Plaintiff argues on appeal that the third-amended complaint sufficiently stated that Lansky and his firm breached a fiduciary duty owed to Sartin by continuing to represent Sartin without revealing a conflict of interest or advising him to seek independent counsel. The trial court found that the facts alleged by plaintiff did not and could not support a cause of action for breach of fiduciary duty.

We review a trial court’s dismissal of a complaint under section 2 — 619 de nova. Metrick v. Chatz, 266 Ill. App. 3d 649, 652, 639 N.E.2d 198 (1994). We consider all well-pleaded facts as true, and dismissal is proper only if no facts exist that could entitle plaintiff to recover. Griffin v. Fluellen, 283 Ill. App. 3d 1078, 1083, 670 N.E.2d 845 (1996). An appellate court can affirm a section 2 — 619 dismissal on grounds supported by the record, regardless of the trial court’s reasons. Ko v. Eljer Industries, Inc., 287 Ill. App. 3d 35, 39, 678 N.E.2d 641 (1997).

We need not decide whether count III sufficiently alleged that Lansky and his law firm breached a fiduciary duty owed to Sartin. Sartin’s claims against his attorney were not properly assigned to plaintiff.

Illinois courts have held that legal malpractice claims are not assignable. Brocato v. Prairie State Farmers Insurance Ass’n, 166 Ill. App. 3d 986, 988-89, 520 N.E.2d 1200 (1988); Clement v. Prestwick, 114 Ill. App. 3d 479, 480-81, 448 N.E.2d 1039 (1983); Christison v. Jones, 83 Ill. App. 3d 334, 338-39, 405 N.E.2d 8 (1980). But see McGill v. Lazzaro, 62 Ill. App. 3d 151, 379 N.E.2d 16 (1978) (stating, in dicta, that an action in professional negligence survives an attorney’s death *995because such an action would be assignable). The reason stems from the nature of the attorney-client relationship and public policy. The fiduciary relationship between an attorney and client is a personal and confidential one, requiring the attorney to exercise "the utmost degree of fidelity, honesty and good faith.” See Christison, 83 Ill. App. 3d at 338. Illinois courts have reasoned that a malpractice suit is not appr.opriately brought by a stranger to that relationship and that allowing such assignments would commercialize legal malpractice suits, "debase the legal profession,” " 'place an undue burden on *** the legal profession *** [and] judicial system, restrict the availability of competent legal services, embarrass the attorney-client relationship and imperil the sanctity of the highly confidential and fiduciary relationship existing between attorney and client.’ ” Christison, 83 Ill. App. 3d at 339, quoting Goodley v. Wank & Wank, Inc., 62 Cal. App. 3d 389, 397, 133 Cal. Rptr. 83, 87 (1976).
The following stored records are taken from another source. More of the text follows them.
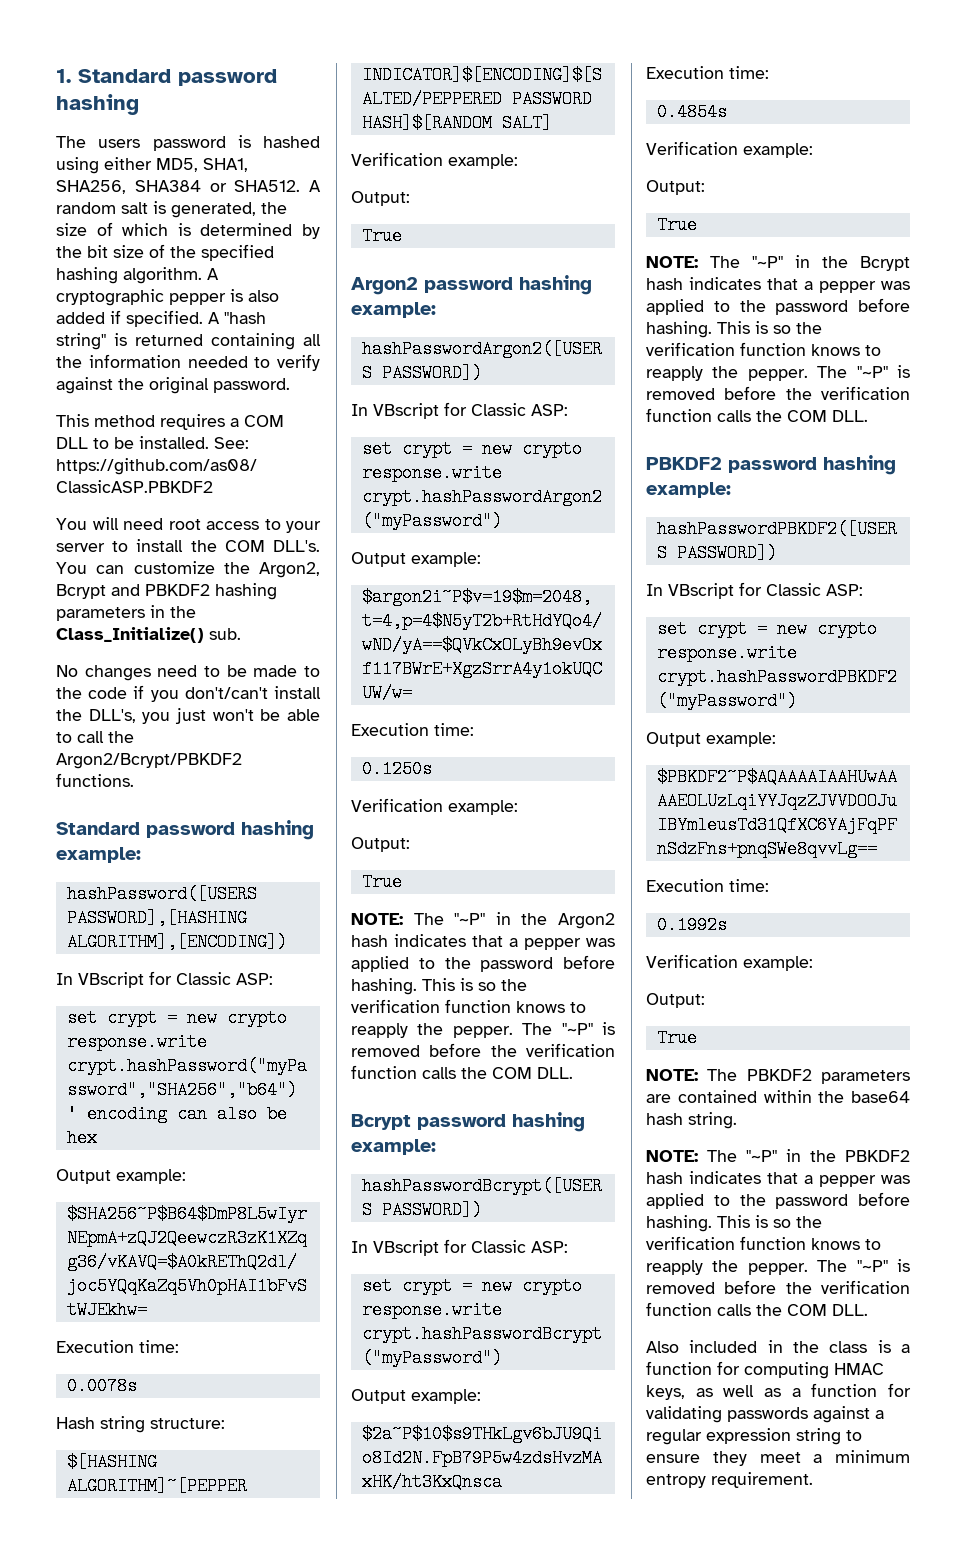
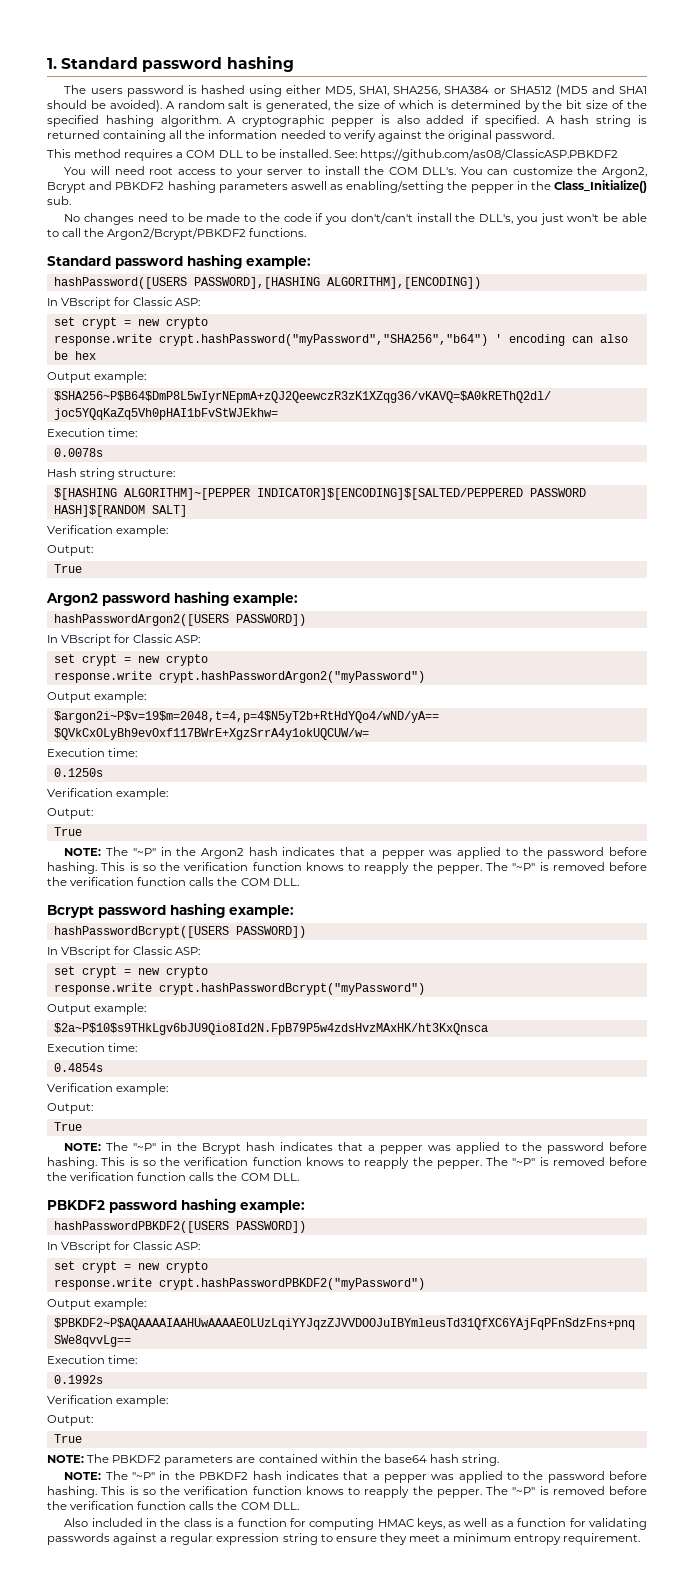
[234,180,301,192] SHA512. -> [509,85,647,97] [47,100,162,112] SHA512 (MD5 and SHA1 should be avoided).
[224,312,266,324] [56,333,106,350] "hash string" -> [560,115,632,127] hash string
(145, 614) none -> [290,181,514,193] aswell as enabling/setting the pepper

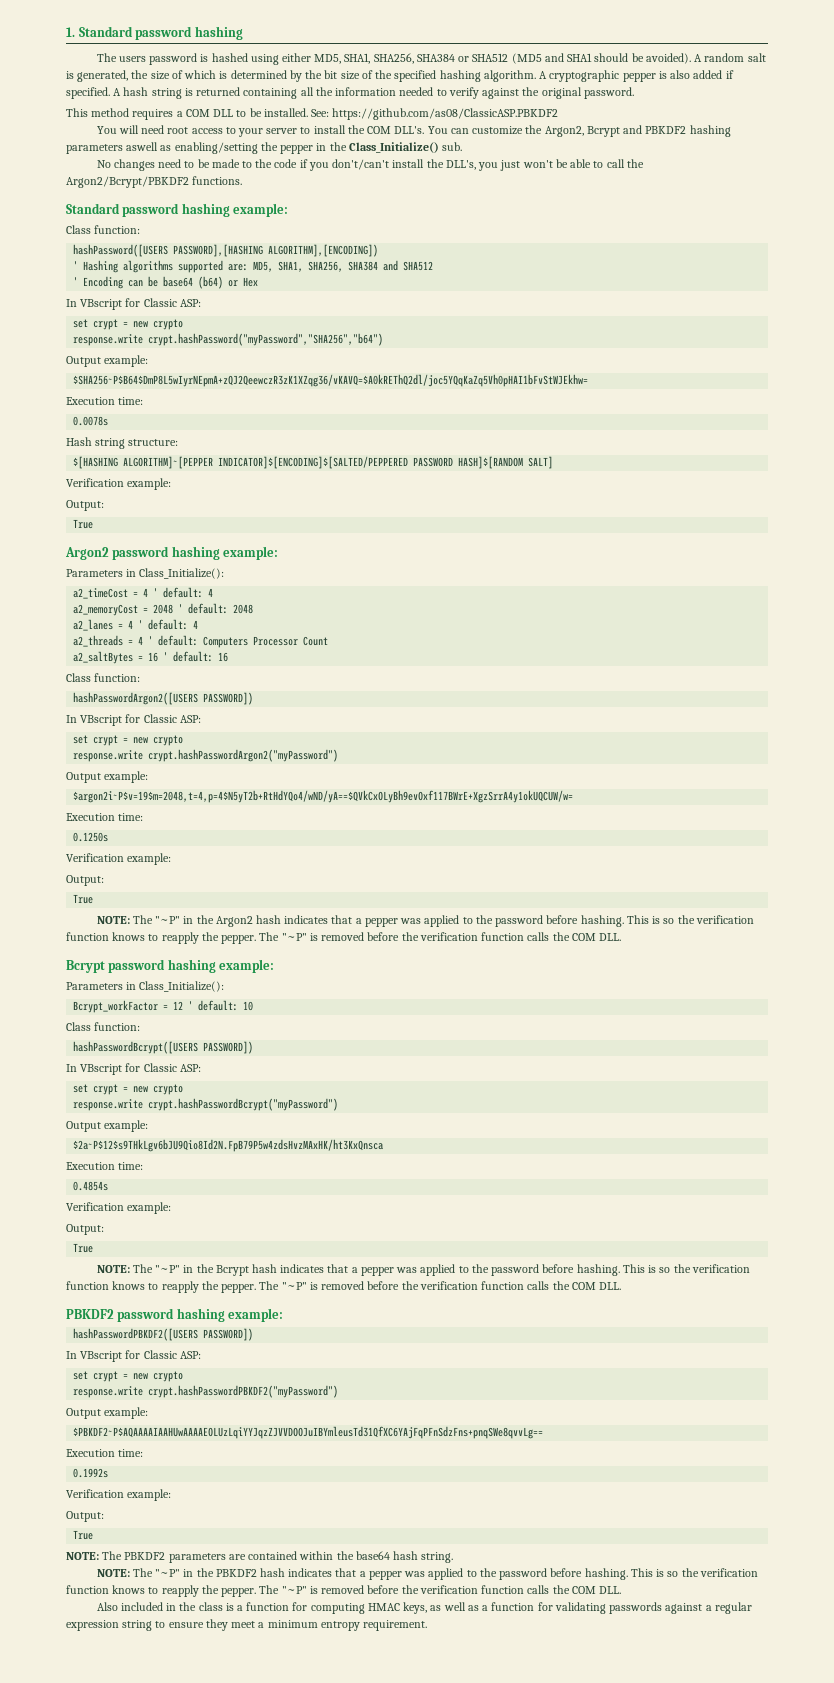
(311, 262) none -> [66,225,141,234] // Class function:
(481, 283) none -> [73,260,434,273] [73,276,259,289] // ' Hashing algorithms supported are: MD5, SHA1, SHA256, SHA384 and SHA512 // ' Encoding can be base64 (b64) or Hex
[494,334,628,346] [53,351,96,360] ' encoding can also be hex -> (384, 339) none
(298, 599) none -> [66,568,225,579] [73,587,214,599] [73,603,254,616] [73,619,199,631] [73,635,329,648] [73,651,229,664] [66,673,141,682] // Parameters in Class_Initialize(): // a2_timeCost = 4 ' default: 4 // a2_memoryCost = 2048 ' default: 2048 // a2_lanes = 4 ' default: 4 // a2_threads = 4 ' default: Computers Processor Count // a2_saltBytes = 16 ' default: 16 // Class function:
(294, 911) none -> [66,981,225,992] [73,1000,254,1013] [66,1022,141,1031] // Parameters in Class_Initialize(): // Bcrypt_workFactor = 12 ' default: 10 // Class function:
[53,1023,488,1035] $2a~P$10$s9THkLgv6bJU9Qio8Id2N.FpB79P5w4zdsHvzMAxHK/ht3KxQnsca -> [73,1139,384,1152] $2a~P$12$s9THkLgv6bJU9Qio8Id2N.FpB79P5w4zdsHvzMAxHK/ht3KxQnsca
Although Illinois cases have only applied this rule to legal negligence claims, we see no reason why this rule should not apply to a "breach of fiduciary duty” claim. A "breach of fiduciary duty” claim against an attorney is "[i]ncluded within the rubric of legal malpractice.” Doe v. Roe, 289 Ill. App. 3d 116, 128, 681 N.E.2d 640 (1997), citing Metrick v. Chatz, 266 Ill. App. 3d 649. Sartin’s "breach of fiduciary duty” claim was not assignable.

Affirmed in part and dismissed in part.

COUSINS, P.J., and GORDON, J., concur.